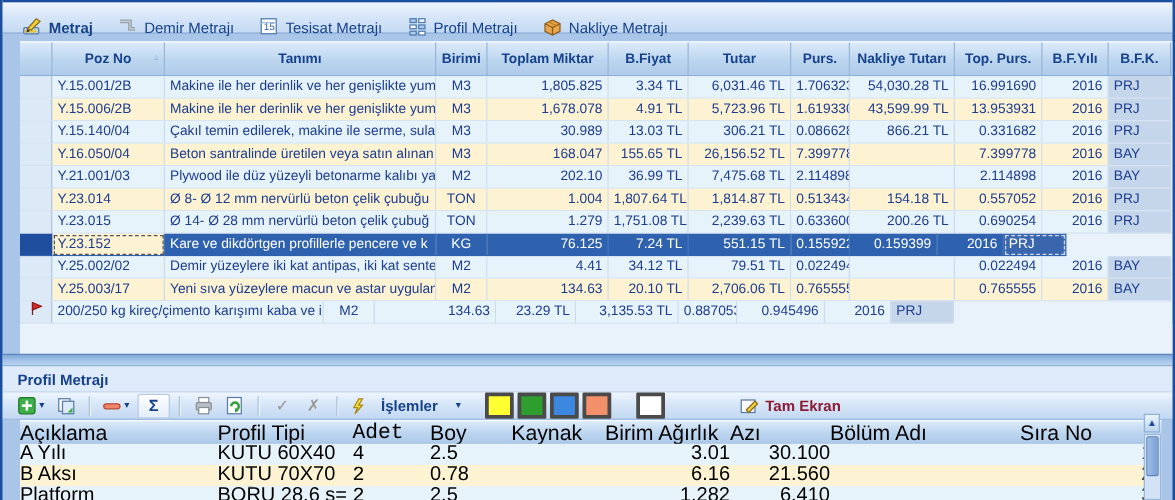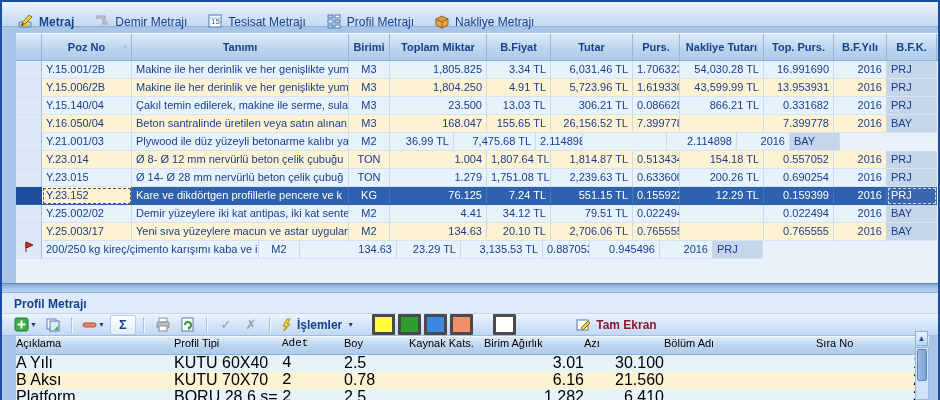--- a/index.html
+++ b/index.html
@@ -35,26 +35,26 @@
   
   .splitter{height:10px;background:linear-gradient(#7fa7d6,#a5c4e9 55%,#b9d3ef);border-top:1px solid #5d86bb;border-bottom:1px solid #8fb0d8;box-sizing:border-box;}
   .ptitle{height:18px;background:#dfeafa;display:flex;align-items:center;padding:2px 0 0 12px;color:#15428b;font-size:12px;font-weight:bold;border-bottom:1px solid #c6d8ee;}
   .ptoolbar{height:21px;background:linear-gradient(#eef5fd,#d7e6f8 45%,#c2d8f2);border-bottom:1px solid #9ebde0;display:flex;align-items:center;padding-left:10px;gap:3px;}
   .tbtn{display:flex;align-items:center;justify-content:center;height:18px;min-width:18px;padding:0 2px;border-radius:2px;}
   .tbtn svg{display:block;}
   .caret{font-size:7px;color:#15428b;margin-left:1px;}
   .tsep{width:1px;height:16px;background:#a9c0dc;border-right:1px solid #f0f6fd;margin:0 4px;}
   .glyphbtn{font-size:13px;font-weight:bold;color:#9a9a9a;line-height:16px;}
   .sigma{color:#15428b;font-size:13px;font-weight:bold;border:1px solid #b6cce6;background:linear-gradient(#fdfefe,#e4eefa);width:20px;}
-  .lblbtn{color:#15428b;font-size:12px;font-weight:bold;display:flex;align-items:center;gap:4px;}
+  .lblbtn{color:#15428b;font-size:12px;font-weight:bold;display:flex;align-items:center;gap:12px;}
   .swatch{width:17px;height:15px;border:3px solid #4a4a4a;box-sizing:content-box;border-radius:1px;}
   .tamekran{color:#8b1a32;font-size:12px;font-weight:bold;display:flex;align-items:center;gap:5px;}
   
   .bghead{display:flex;height:17px;background:linear-gradient(#dcebfa,#bcd5ef 55%,#aecbea);border-top:1px solid #f4f9ff;border-bottom:1px solid #8fb0d8;}
-  .bghead .hcell{font-size:11px;}
+  .bghead .hcell{font-size:17px;}
   .brow{display:flex;height:17px;}
   .brow .cell{line-height:16px;}
   .bc0{width:158px;} .bc1{width:108px;} .bc2{width:62px;font-family:Liberation Mono, monospace;} .bc3{width:65px;} .bc4{width:75px;}
   .bc5{width:100px;} .bc6{width:80px;} .bc7{width:152px;} .bc8{width:106px;}
   .vscroll{position:absolute;right:9px;top:347px;width:14px;height:53px;background:#d3e3f5;border:1px solid #9ab9dd;box-sizing:border-box;}
   .vscroll .thumb{height:30px;margin:1px;background:linear-gradient(90deg,#9dbce4,#7ba3d6);border:1px solid #5d86bb;border-radius:2px;}
   .bscrollup{position:absolute;right:10px;top:331px;width:13px;height:15px;background:linear-gradient(#eaf3fc,#bcd5ef);border:1px solid #8fb0d8;color:#1c4ea0;font-size:8px;text-align:center;line-height:14px;box-sizing:border-box;}
 </style>
 </head>
 <body>
@@ -172,35 +172,35 @@
           <div class="cell mc8 right">54,030.28 TL</div>
           <div class="cell mc9 right">16.991690</div>
           <div class="cell mc10 right">2016</div>
           <div class="cell mc11 left bfkcol">PRJ</div>
         </div>
         <div class="trow rowcream">
           <div class="cell mc0 ind"></div>
           <div class="cell mc1 left">Y.15.006/2B</div>
           <div class="cell mc2 left">Makine ile her derinlik ve her genişlikte yumu</div>
           <div class="cell mc3 center">M3</div>
-          <div class="cell mc4 right">1,804.250</div>
+          <div class="cell mc4 right">1,678.078</div>
           <div class="cell mc5 right">4.91 TL</div>
           <div class="cell mc6 right">5,723.96 TL</div>
           <div class="cell mc7 right">1.619330</div>
           <div class="cell mc8 right">43,599.99 TL</div>
           <div class="cell mc9 right">13.953931</div>
           <div class="cell mc10 right">2016</div>
           <div class="cell mc11 left bfkcol">PRJ</div>
         </div>
         <div class="trow rowblue">
           <div class="cell mc0 ind"></div>
           <div class="cell mc1 left">Y.15.140/04</div>
           <div class="cell mc2 left">Çakıl temin edilerek, makine ile serme, sulan</div>
           <div class="cell mc3 center">M3</div>
-          <div class="cell mc4 right">23.500</div>
+          <div class="cell mc4 right">30.989</div>
           <div class="cell mc5 right">13.03 TL</div>
           <div class="cell mc6 right">306.21 TL</div>
           <div class="cell mc7 right">0.086628</div>
           <div class="cell mc8 right">866.21 TL</div>
           <div class="cell mc9 right">0.331682</div>
           <div class="cell mc10 right">2016</div>
           <div class="cell mc11 left bfkcol">PRJ</div>
         </div>
         <div class="trow rowcream">
           <div class="cell mc0 ind"></div>
@@ -214,20 +214,21 @@
           <div class="cell mc8 right"></div>
           <div class="cell mc9 right">7.399778</div>
           <div class="cell mc10 right">2016</div>
           <div class="cell mc11 left bfkcol">BAY</div>
         </div>
         <div class="trow rowblue">
           <div class="cell mc0 ind"></div>
           <div class="cell mc1 left">Y.21.001/03</div>
           <div class="cell mc2 left">Plywood ile düz yüzeyli betonarme kalıbı ya</div>
           <div class="cell mc3 center">M2</div>
+          <div class="cell mc4 right">202.10</div>
           <div class="cell mc5 right">36.99 TL</div>
           <div class="cell mc6 right">7,475.68 TL</div>
           <div class="cell mc7 right">2.114898</div>
           <div class="cell mc8 right"></div>
           <div class="cell mc9 right">2.114898</div>
           <div class="cell mc10 right">2016</div>
           <div class="cell mc11 left bfkcol">BAY</div>
         </div>
         <div class="trow rowcream">
           <div class="cell mc0 ind"></div>
@@ -259,21 +260,20 @@
         </div>
         <div class="trow rowcream sel">
           <div class="cell mc0 ind"></div>
           <div class="cell mc1 left focuscell">Y.23.152</div>
           <div class="cell mc2 left">Kare ve dikdörtgen profillerle pencere ve k</div>
           <div class="cell mc3 center">KG</div>
           <div class="cell mc4 right">76.125</div>
           <div class="cell mc5 right">7.24 TL</div>
           <div class="cell mc6 right">551.15 TL</div>
           <div class="cell mc7 right">0.155922</div>
-          <div class="cell mc8 right">12.29 TL</div>
           <div class="cell mc9 right">0.159399</div>
           <div class="cell mc10 right">2016</div>
           <div class="cell mc11 left bfkcol">PRJ</div>
         </div>
         <div class="trow rowblue">
           <div class="cell mc0 ind"></div>
           <div class="cell mc1 left">Y.25.002/02</div>
           <div class="cell mc2 left">Demir yüzeylere iki kat antipas, iki kat sente</div>
           <div class="cell mc3 center">M2</div>
           <div class="cell mc4 right">4.41</div>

::::

YOUR TASK: The preceding listing must be repeated exactly, with all images dropped.

REPLY TO THE EXERCISE:
--- a/index.html
+++ b/index.html
@@ -35,26 +35,26 @@
   
   .splitter{height:10px;background:linear-gradient(#7fa7d6,#a5c4e9 55%,#b9d3ef);border-top:1px solid #5d86bb;border-bottom:1px solid #8fb0d8;box-sizing:border-box;}
   .ptitle{height:18px;background:#dfeafa;display:flex;align-items:center;padding:2px 0 0 12px;color:#15428b;font-size:12px;font-weight:bold;border-bottom:1px solid #c6d8ee;}
   .ptoolbar{height:21px;background:linear-gradient(#eef5fd,#d7e6f8 45%,#c2d8f2);border-bottom:1px solid #9ebde0;display:flex;align-items:center;padding-left:10px;gap:3px;}
   .tbtn{display:flex;align-items:center;justify-content:center;height:18px;min-width:18px;padding:0 2px;border-radius:2px;}
   .tbtn svg{display:block;}
   .caret{font-size:7px;color:#15428b;margin-left:1px;}
   .tsep{width:1px;height:16px;background:#a9c0dc;border-right:1px solid #f0f6fd;margin:0 4px;}
   .glyphbtn{font-size:13px;font-weight:bold;color:#9a9a9a;line-height:16px;}
   .sigma{color:#15428b;font-size:13px;font-weight:bold;border:1px solid #b6cce6;background:linear-gradient(#fdfefe,#e4eefa);width:20px;}
-  .lblbtn{color:#15428b;font-size:12px;font-weight:bold;display:flex;align-items:center;gap:4px;}
+  .lblbtn{color:#15428b;font-size:12px;font-weight:bold;display:flex;align-items:center;gap:12px;}
   .swatch{width:17px;height:15px;border:3px solid #4a4a4a;box-sizing:content-box;border-radius:1px;}
   .tamekran{color:#8b1a32;font-size:12px;font-weight:bold;display:flex;align-items:center;gap:5px;}
   
   .bghead{display:flex;height:17px;background:linear-gradient(#dcebfa,#bcd5ef 55%,#aecbea);border-top:1px solid #f4f9ff;border-bottom:1px solid #8fb0d8;}
-  .bghead .hcell{font-size:11px;}
+  .bghead .hcell{font-size:17px;}
   .brow{display:flex;height:17px;}
   .brow .cell{line-height:16px;}
   .bc0{width:158px;} .bc1{width:108px;} .bc2{width:62px;font-family:Liberation Mono, monospace;} .bc3{width:65px;} .bc4{width:75px;}
   .bc5{width:100px;} .bc6{width:80px;} .bc7{width:152px;} .bc8{width:106px;}
   .vscroll{position:absolute;right:9px;top:347px;width:14px;height:53px;background:#d3e3f5;border:1px solid #9ab9dd;box-sizing:border-box;}
   .vscroll .thumb{height:30px;margin:1px;background:linear-gradient(90deg,#9dbce4,#7ba3d6);border:1px solid #5d86bb;border-radius:2px;}
   .bscrollup{position:absolute;right:10px;top:331px;width:13px;height:15px;background:linear-gradient(#eaf3fc,#bcd5ef);border:1px solid #8fb0d8;color:#1c4ea0;font-size:8px;text-align:center;line-height:14px;box-sizing:border-box;}
 </style>
 </head>
 <body>
@@ -172,35 +172,35 @@
           <div class="cell mc8 right">54,030.28 TL</div>
           <div class="cell mc9 right">16.991690</div>
           <div class="cell mc10 right">2016</div>
           <div class="cell mc11 left bfkcol">PRJ</div>
         </div>
         <div class="trow rowcream">
           <div class="cell mc0 ind"></div>
           <div class="cell mc1 left">Y.15.006/2B</div>
           <div class="cell mc2 left">Makine ile her derinlik ve her genişlikte yumu</div>
           <div class="cell mc3 center">M3</div>
-          <div class="cell mc4 right">1,804.250</div>
+          <div class="cell mc4 right">1,678.078</div>
           <div class="cell mc5 right">4.91 TL</div>
           <div class="cell mc6 right">5,723.96 TL</div>
           <div class="cell mc7 right">1.619330</div>
           <div class="cell mc8 right">43,599.99 TL</div>
           <div class="cell mc9 right">13.953931</div>
           <div class="cell mc10 right">2016</div>
           <div class="cell mc11 left bfkcol">PRJ</div>
         </div>
         <div class="trow rowblue">
           <div class="cell mc0 ind"></div>
           <div class="cell mc1 left">Y.15.140/04</div>
           <div class="cell mc2 left">Çakıl temin edilerek, makine ile serme, sulan</div>
           <div class="cell mc3 center">M3</div>
-          <div class="cell mc4 right">23.500</div>
+          <div class="cell mc4 right">30.989</div>
           <div class="cell mc5 right">13.03 TL</div>
           <div class="cell mc6 right">306.21 TL</div>
           <div class="cell mc7 right">0.086628</div>
           <div class="cell mc8 right">866.21 TL</div>
           <div class="cell mc9 right">0.331682</div>
           <div class="cell mc10 right">2016</div>
           <div class="cell mc11 left bfkcol">PRJ</div>
         </div>
         <div class="trow rowcream">
           <div class="cell mc0 ind"></div>
@@ -214,20 +214,21 @@
           <div class="cell mc8 right"></div>
           <div class="cell mc9 right">7.399778</div>
           <div class="cell mc10 right">2016</div>
           <div class="cell mc11 left bfkcol">BAY</div>
         </div>
         <div class="trow rowblue">
           <div class="cell mc0 ind"></div>
           <div class="cell mc1 left">Y.21.001/03</div>
           <div class="cell mc2 left">Plywood ile düz yüzeyli betonarme kalıbı ya</div>
           <div class="cell mc3 center">M2</div>
+          <div class="cell mc4 right">202.10</div>
           <div class="cell mc5 right">36.99 TL</div>
           <div class="cell mc6 right">7,475.68 TL</div>
           <div class="cell mc7 right">2.114898</div>
           <div class="cell mc8 right"></div>
           <div class="cell mc9 right">2.114898</div>
           <div class="cell mc10 right">2016</div>
           <div class="cell mc11 left bfkcol">BAY</div>
         </div>
         <div class="trow rowcream">
           <div class="cell mc0 ind"></div>
@@ -259,21 +260,20 @@
         </div>
         <div class="trow rowcream sel">
           <div class="cell mc0 ind"></div>
           <div class="cell mc1 left focuscell">Y.23.152</div>
           <div class="cell mc2 left">Kare ve dikdörtgen profillerle pencere ve k</div>
           <div class="cell mc3 center">KG</div>
           <div class="cell mc4 right">76.125</div>
           <div class="cell mc5 right">7.24 TL</div>
           <div class="cell mc6 right">551.15 TL</div>
           <div class="cell mc7 right">0.155922</div>
-          <div class="cell mc8 right">12.29 TL</div>
           <div class="cell mc9 right">0.159399</div>
           <div class="cell mc10 right">2016</div>
           <div class="cell mc11 left bfkcol">PRJ</div>
         </div>
         <div class="trow rowblue">
           <div class="cell mc0 ind"></div>
           <div class="cell mc1 left">Y.25.002/02</div>
           <div class="cell mc2 left">Demir yüzeylere iki kat antipas, iki kat sente</div>
           <div class="cell mc3 center">M2</div>
           <div class="cell mc4 right">4.41</div>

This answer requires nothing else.